Le Bon does not, however, “raise the flag” for permanence in love in a manner that denies her own responsibility for the specter of impermanence.  Now, an interview tells us that one of her band’s members has been her boyfriend for some time, but keep that fact to the side and concentrate instead on the persona she presents in her body of song.  She does have a few songs that describe falling in love, but as we’re seeing, there are more that describe partings or the threat of them, and in some of these she is the one breaking off—these songs often feel as if they could be also apply to friends and family, and they are all connected at the hip with Le Bon’s feelings about place and moving.

For example, while “Eiggy Sea” seems primarily about the narrator identifying her spirit with the flight of a sea-bird, there are several striking repeats of the line, And in the morning, I am gone.  Apparently, either family, friends, lovers, or all three, find she has crept out without telling them.  There is also a reference there to our journeyings (hers and the bird’s?) being overdue and the statement there is nothing you can bring, to attract us home.  And then there’s this from “What Is Worse”They come to my room, and tell me I’m so cruel, ‘cause I’ve no plans to settle down.  Of course, in some instances she’s the one who might or does get left behind.  The recent single-only “He’s Leaving” is a straightforward lament about some fellow’s leaving town making her feel like dying; at one point in it she admits, Now what’s a soul like me to do? I like moving, too.

That line reminds me of perhaps the key song to all of this, “January,” the final one of the set of songs that make up Cryk and Cyrk II.  In retrospect, it seems many of those are focused on the home-place and the possibility of leaving it because Cate already had the move to LA in mind. The song begins, And moving kills me, and sets me on fire… and after yet more sea-bird imagery, the likelihood of leaving is front and center:

January’s comin’ back;

I don’t’ know if I’ll be here for that,

but, I’ll still love something,

I still love something…real. 

“January” is thus the sister-song to “Cyrk.”  In fact, we can think of most of the Cyrk-songs as both celebrating the Welsh countryside and sadly bidding it goodbye.  The songs long for the real and to be placed, and yet they are real about Cate’s own longing to journey to new places.  This would not matter to us here at Postmodern Conservative, except that they are done with a superior rock artistry, and that they seem particularly clued into the dismayingly change-infused and thus displacing character of the modern age.  In a coming post we will consider what Cate’s songs indicate about this also being a secular age, as some have said.  These are hard times, in any case, for actually pulling off the long haul with one person and one place, as opposed to simply raising flags for such. 

Speaking of flags, nice pillow!  I have a feeling Cate and her band will one day return to Wales to stay, but who can know?  As Pierre Manent said—see my recent globalism essay—today it seems any person in the world might become a citizen of America.  If Cate does so, well, I’ll say “welcome aboard,” and wish her good days discovering the real things to be found in my Southern California homeland, which I miss.  
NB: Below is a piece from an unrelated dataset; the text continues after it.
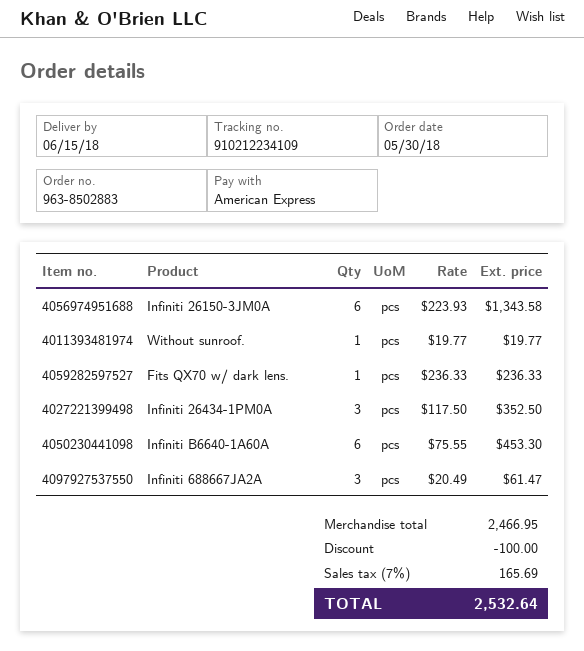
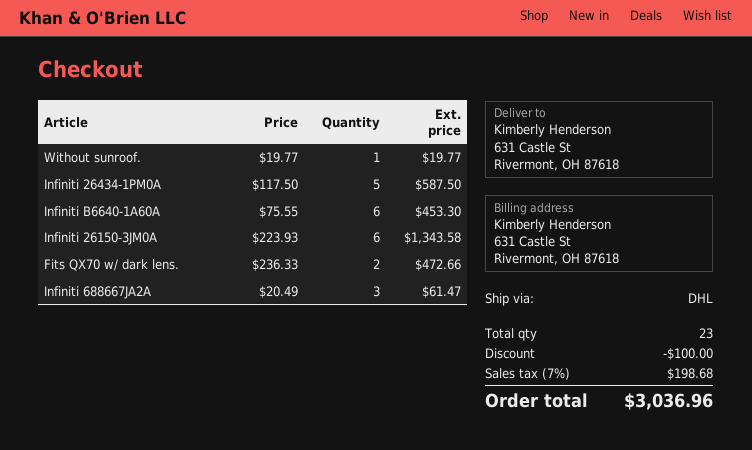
Fits QX70 w/ dark lens.: 1 x 236.33 = 236.33 -> 2 x 236.33 = 472.66
Infiniti 26434-1PM0A: 3 x 117.50 = 352.50 -> 5 x 117.50 = 587.50
tax: 7% = 165.69 -> 7% = 198.68
total: 2532.64 -> 3036.96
But in my mind’s eye I cannot but now see a lone bird soaring above the fields and cliffs of Wales, and, an implicitly-present scene not shown in the Whit Stillman film Barcelona, where the character Montserrat explains to her family that she’s going to marry an American and live in the U.S. for good.  Scenes like that play out all over the world now.  The moving to America, and the moving within it, have set the pace.  Sure, mobility has actually diminished in the extended recession, but it still seems any of us might wind up anywhere, or at least, that none of us ought to count on making a home place beyond one or two generations.  As Tocqueville taught, Tomorrow’s… already been sold.  So, while I hope I’m not entirely too cool for the immigration-celebrating “America” by Neil Diamond if the moment is right, “Cyrk” and “January” are far truer to the feel of our times.